In the context of fatty liver disease, a higher number of Th17 cells has been described in an HFD mouse model of NALFD and in liver biopsies of NASH patients compared with controls. Accordingly, the Th17 related genes (ROR-γt, IL17, IL21, IL23) were upregulated in NASH patients versus controls. In addition neutralization of IL17 in the HFD diet fed mice decreased the LPS induced liver injury as indicated by reduced ALT and inflammatory infiltrate in the liver. In vitro tests showed that IL17 synergically contribute with the free fatty acids (FFA) to the development of steatosis via insulin signalling pathway interference .
Moreover IL17 and IL23, which are implicated in the Th17 pathway, appeared to be increased in obese patients and positively correlated with elevated levels of leptin, a pro-inflammatory and anorexigenic adipokine .
In line with these findings, a recent study showed that leptin deficient (ob/ob) or leptin-receptor deficient (db/db) mice displayed lower levels of IL17, in comparison to wild type (WT) mice, indicating an impairment of the IL17 pathway in conditions of leptin downregulation. Moreover IL17 pathway resulted in being enhanced, in a dose dependent manner, by leptin. Indeed, increasing doses of leptin were able to raise the number of splenic Th17 as well as the production of IL17 and of the Th17-specific transcription nuclear factor ROR-γt in ob/ob leptin deficient mice .
Contrary to these findings, Th17 were reduced in mice fed HFD at the level of visceral adipose tissue  and IL17 acted as a negative regulator of adipogenesis and glucose metabolism in mice, and delayed the development of obesity .
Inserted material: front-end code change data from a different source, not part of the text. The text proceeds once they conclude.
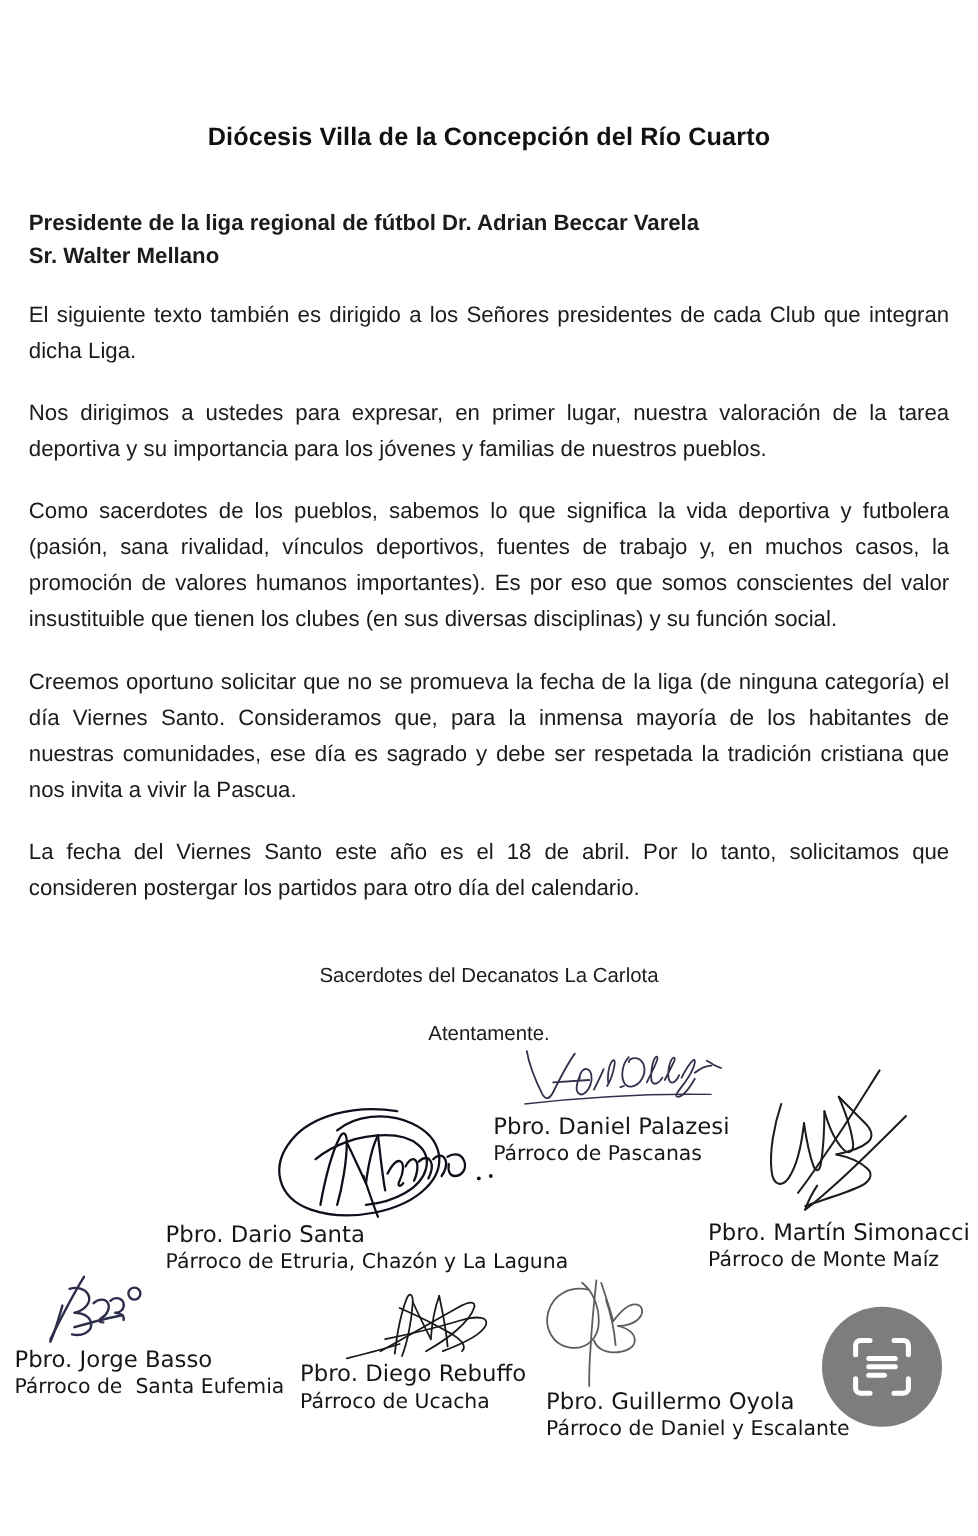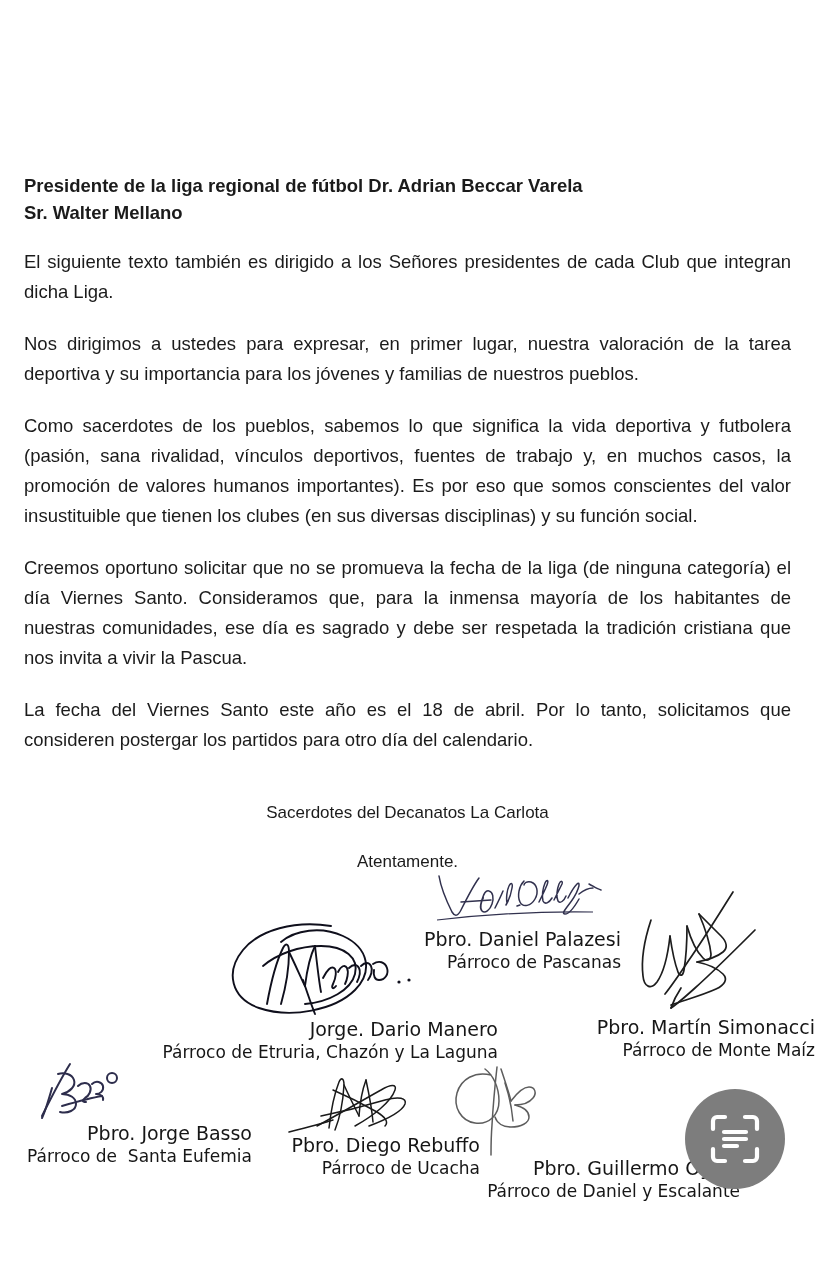--- a/index.html
+++ b/index.html
@@ -54,21 +54,21 @@
   .gap-md{height:22px;}
   .plain{
     font-size:17px;
     line-height:28px;
     text-align:center;
   }
 
   
   .sig{
     position:absolute;
-    text-align:right;
+    text-align:left;
     font-family:"DejaVu Sans", sans-serif;
   }
   .sig .scribble{
     display:block;
     margin:0 auto;
   }
   .sig .name{
     font-size:19px;
     line-height:23px;
     color:#161616;
@@ -91,20 +91,21 @@
     display:flex;
     align-items:center;
     justify-content:center;
   }
 </style>
 </head>
 <body>
 
 <div id="page">
 
+  <div class="doc-title">Diócesis Villa de la Concepción del Río Cuarto</div>
 
   <div class="body-col">
 
     <div class="addr-line">Presidente de la liga regional de fútbol Dr. Adrian Beccar Varela</div>
     <div class="addr-line">Sr. Walter Mellano</div>
 
     <div class="gap-sm"></div>
 
     <p class="para">El siguiente texto también es dirigido a los Señores presidentes de cada Club que integran dicha Liga.</p>
     <div class="gap-md"></div>
@@ -184,21 +185,21 @@
         <path d="M146 48 C150 44 154 44 156 48 C158 52 156 58 154 62"></path>
         <path d="M158 46 C162 42 166 42 168 46 C170 50 168 56 165 60"></path>
         <path d="M170 44 C176 40 182 42 184 48 C186 54 182 60 176 60 C172 60 170 56 171 50"></path>
 
         <path d="M100 60 C104 72 108 84 112 94"></path>
 
         <circle cx="196" cy="62" r="1.6" fill="#0f0f1c" stroke="none"></circle>
         <circle cx="206" cy="60" r="1.6" fill="#0f0f1c" stroke="none"></circle>
       </g>
     </svg>
-    <div class="name">Jorge. Dario Manero</div>
+    <div class="name">Pbro. Dario Santa</div>
     <div class="role">Párroco de Etruria, Chazón y La Laguna</div>
   </div>
 
   <div class="sig" style="left:12px;top:1060px;width:240px;">
     <svg class="scribble" width="150" height="62" viewBox="0 0 150 62" style="margin-left:-8px;">
       <g fill="none" stroke="#2d2d4c" stroke-width="2" stroke-linecap="round" stroke-linejoin="round">
         <path d="M66 4 C56 20 46 40 38 56"></path>
         <path d="M48 28 C44 42 40 54 38 58"></path>
         <path d="M54 14 C60 12 68 14 70 20 C72 26 66 32 58 34 C66 34 72 38 72 44 C72 50 64 54 56 52"></path>
         <path d="M74 26 C78 22 84 22 86 26 C88 30 85 36 81 38 C78 40 78 42 82 42"></path>

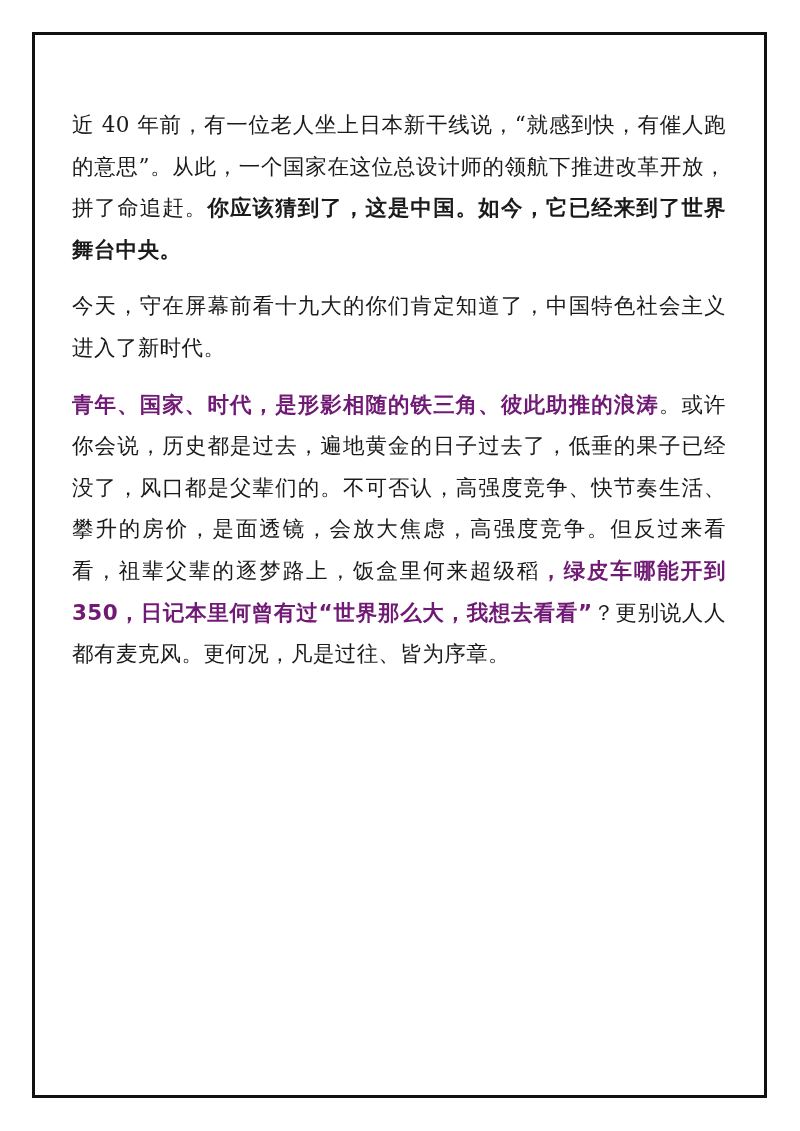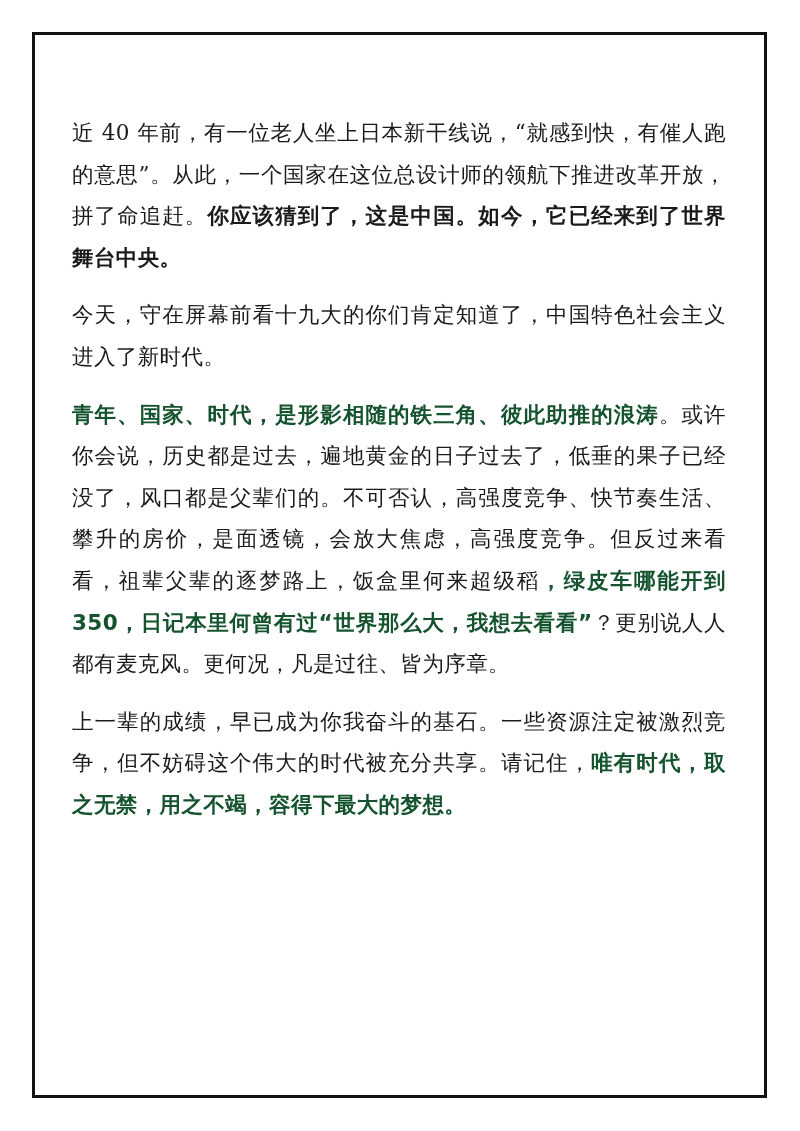--- a/index.html
+++ b/index.html
@@ -23,48 +23,45 @@
       border: 3px solid #111111;
       box-sizing: content-box;
     }
     .content {
       position: absolute;
       left: 72px;
       top: 96px;
       width: 654px;
     }
     .para {
-      margin: 16px 0 15px 0;
+      margin: 8px 0 15px 0;
       font-size: 21.5px;
       line-height: 41.6px;
       color: #1a1a1a;
       text-align: justify;
       text-justify: inter-character;
       letter-spacing: 0.4px;
     }
     .seg { }
     .seg.bold {
       font-weight: bold;
       font-family: "DejaVu Sans", "Liberation Sans", sans-serif;
     }
     .seg.red {
-      color: #14532d;
+      color: #701a75;
     }
   </style>
 </head>
 <body>
 
 <div class="page-frame"></div>
 
 <div class="content">
   <p class="para">
     <span class="seg">近 40 年前，有一位老人坐上日本新干线说，“就感到快，有催人跑的意思”。从此，一个国家在这位总设计师的领航下推进改革开放，拼了命追赶。</span><span class="seg bold">你应该猜到了，这是中国。如今，它已经来到了世界舞台中央。</span>
   </p>
   <p class="para">
     <span class="seg">今天，守在屏幕前看十九大的你们肯定知道了，中国特色社会主义进入了新时代。</span>
   </p>
   <p class="para">
     <span class="seg bold red">青年、国家、时代，是形影相随的铁三角、彼此助推的浪涛</span><span class="seg">。或许你会说，历史都是过去，遍地黄金的日子过去了，低垂的果子已经没了，风口都是父辈们的。不可否认，高强度竞争、快节奏生活、攀升的房价，是面透镜，会放大焦虑，高强度竞争。但反过来看看，祖辈父辈的逐梦路上，饭盒里何来超级稻</span><span class="seg bold red">，绿皮车哪能开到 350，日记本里何曾有过“世界那么大，我想去看看”</span><span class="seg">？更别说人人都有麦克风。更何况，凡是过往、皆为序章。</span>
   </p>
-  <p class="para">
-    <span class="seg">上一辈的成绩，早已成为你我奋斗的基石。一些资源注定被激烈竞争，但不妨碍这个伟大的时代被充分共享。请记住，</span><span class="seg bold red">唯有时代，取之无禁，用之不竭，容得下最大的梦想。</span>
-  </p>
 </div>
 
 </body></html>

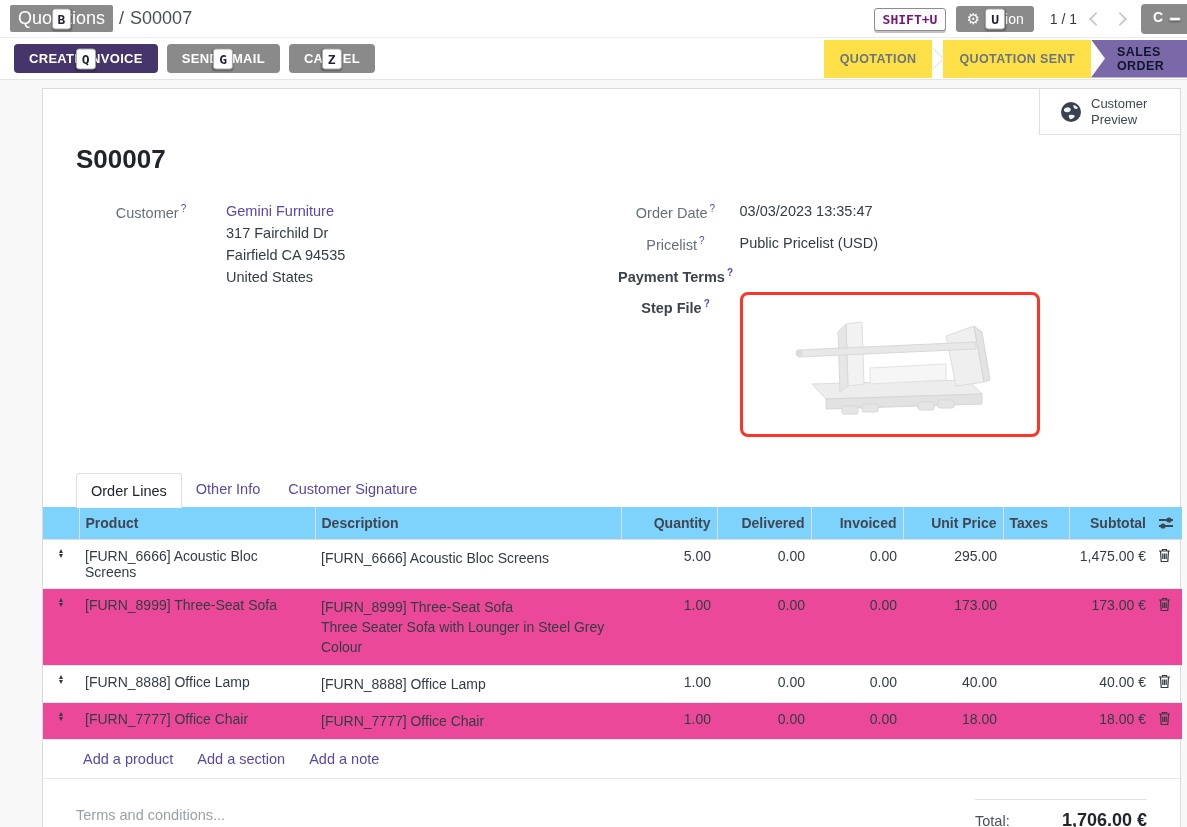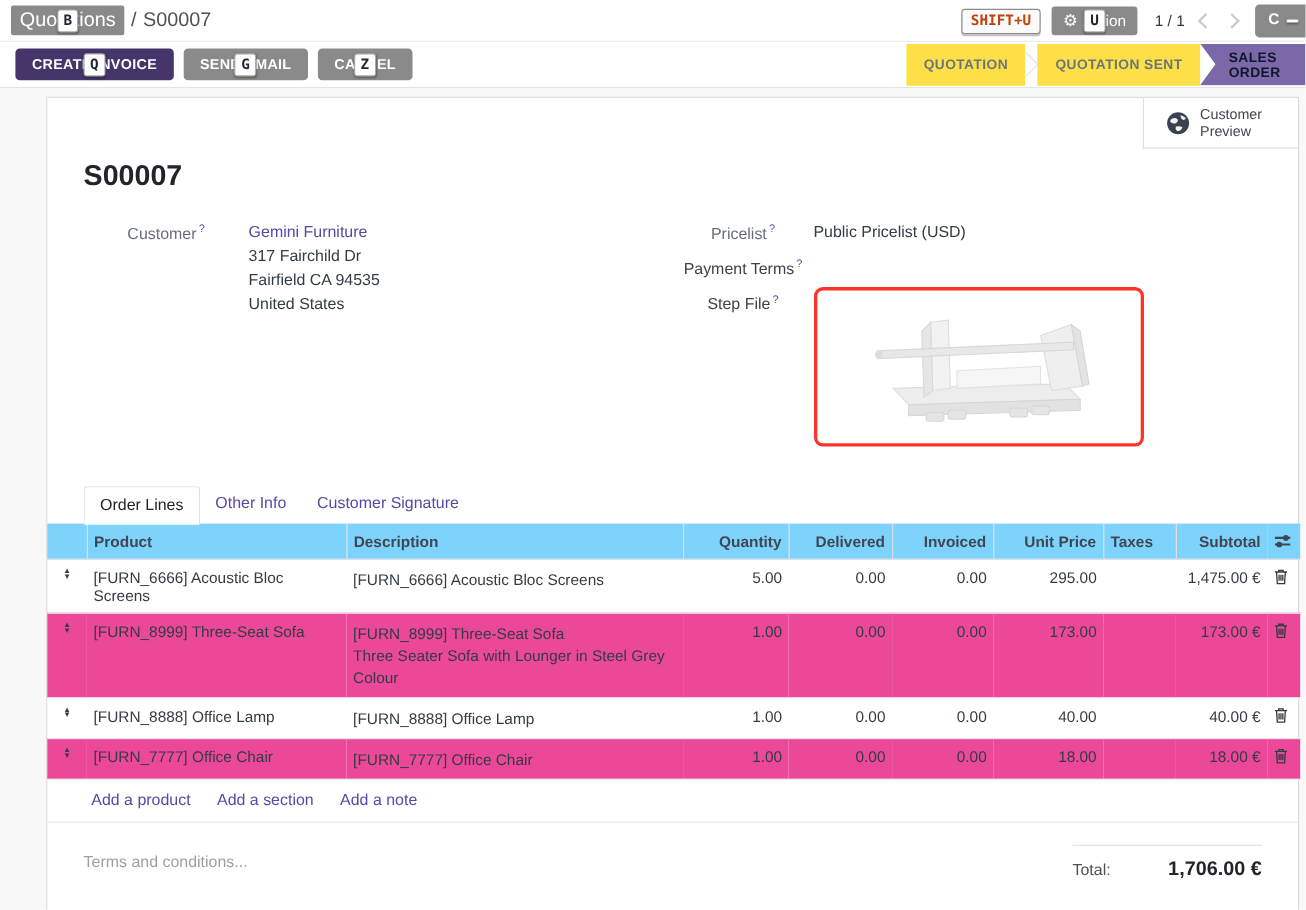--- a/index.html
+++ b/index.html
@@ -10,21 +10,21 @@
   .topbar { position:relative; height:38px; background:#fff; border-bottom:1px solid #ececec;
     display:flex; align-items:center; padding:0 10px; }
   .breadcrumb { font-size:18px; color:#4a5056; display:flex; align-items:center; gap:6px; }
   .crumb-overlay { position:relative; background:#8a8a8a; color:#fff; border-radius:2px; padding:3px 8px; }
   .hint-key { position:absolute; top:50%; left:50%; transform:translate(-50%,-50%);
     background:#fdfdfd; border:1px solid #a9a9a9; border-radius:3px; padding:1px 5px;
     font-family:"DejaVu Sans Mono", monospace; font-size:13px; font-weight:bold; color:#1f2430;
     box-shadow:0 1px 2px rgba(0,0,0,.35); line-height:17px; }
   .topbar-right { position:absolute; right:0; top:0; height:38px; display:flex; align-items:center; gap:10px; }
   .shift-key { background:#fbfbfb; border:1px solid #8c8c8c; border-radius:3px; padding:3px 8px;
-    font-family:"DejaVu Sans Mono", monospace; font-size:13px; font-weight:bold; color:#c2410c;
+    font-family:"DejaVu Sans Mono", monospace; font-size:13px; font-weight:bold; color:#701a75;
     box-shadow:0 2px 0 #c2c2c2; }
   .action-overlay { position:relative; background:#8a8a8a; color:#fff; border-radius:3px;
     padding:4px 10px; font-size:14px; display:flex; align-items:center; gap:5px; }
   .pager { display:flex; align-items:center; gap:14px; font-size:14px; color:#333a43; margin:0 6px; }
   .chev { width:10px; height:10px; border-top:2px solid #c9ccd0; border-right:2px solid #c9ccd0; display:inline-block; }
   .chev.left  { transform:rotate(-135deg); }
   .chev.right { transform:rotate(45deg); }
   .right-partial { position:relative; background:#8a8a8a; color:#fff; border-radius:4px 0 0 4px;
     padding:5px 6px 5px 12px; font-size:14px; font-weight:bold; width:46px; height:30px; }
   .right-partial .hint-key { left:34px; }
@@ -55,21 +55,21 @@
   .preview-label { font-size:13px; color:#3f4750; line-height:16px; }
 
   .form-area { padding:55px 33px 0; }
   .record-title { font-size:26px; font-weight:bold; color:#21252b; }
 
   .fields { display:flex; margin-top:28px; }
   .fcol { width:50%; }
   .frow { display:flex; margin-bottom:9px; }
   .flabel { width:150px; font-size:14.5px; color:#67707a; flex-shrink:0;text-align:center; }
   .fcol.right .flabel { width:128px; }
-  .flabel.strong { color:#3c434b; font-weight:normal; }
+  .flabel.strong { color:#3c434b; font-weight:bold; }
   .fhelp { color:#5b47a5; font-size:10px; vertical-align:super; margin-left:2px; }
   .fvalue { font-size:14.5px; color:#333c45; }
   .link { color:#5b47a5; text-decoration:none; cursor:pointer; }
   .addr div { margin-top:6px; }
   .qt-row { margin-top:18px; }
   .step-box { width:300px; height:145px; border:3px solid #fb352a; border-radius:8px;
     background:#fff; display:flex; align-items:center; justify-content:center; margin-top:-6px; }
 
   
   .notebook { margin-top:26px; }
@@ -190,20 +190,26 @@
               <span class="addr">
                 <div>317 Fairchild Dr</div>
                 <div>Fairfield CA 94535</div>
                 <div>United States</div>
               </span>
             </span>
           </div>
         </div>
 
         <div class="fcol right">
+          <div class="frow" style="margin-bottom:14px">
+            <span class="flabel">
+              <span>Order Date</span><sup class="fhelp">?</sup>
+            </span>
+            <span class="fvalue">03/03/2023 13:35:47</span>
+          </div>
           <div class="frow" style="margin-bottom:14px">
             <span class="flabel">
               <span>Pricelist</span><sup class="fhelp">?</sup>
             </span>
             <span class="fvalue">Public Pricelist (USD)</span>
           </div>
           <div class="frow" style="margin-bottom:14px">
             <span class="flabel strong">
               <span>Payment Terms</span><sup class="fhelp">?</sup>
             </span>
The IL17 pathway appears to be implicated also in the pathogenesis of liver fibrosis, which plays a key role in the progression of liver disease. In hepatotoxic and cholestatic mouse models, liver injury enhanced IL17 signalling, as revealed by the increase of IL17 and its receptor and by the consequent activation of inflammatory and liver resident cells. In fact, IL17 induced an increased production of IL6, IL1, TNF-α and TGF-β1 by inflammatory cells as well as an increased deposition of collagen type 1 by HSC, via signal transducer and activator of transcription 3 (STAT3) activation .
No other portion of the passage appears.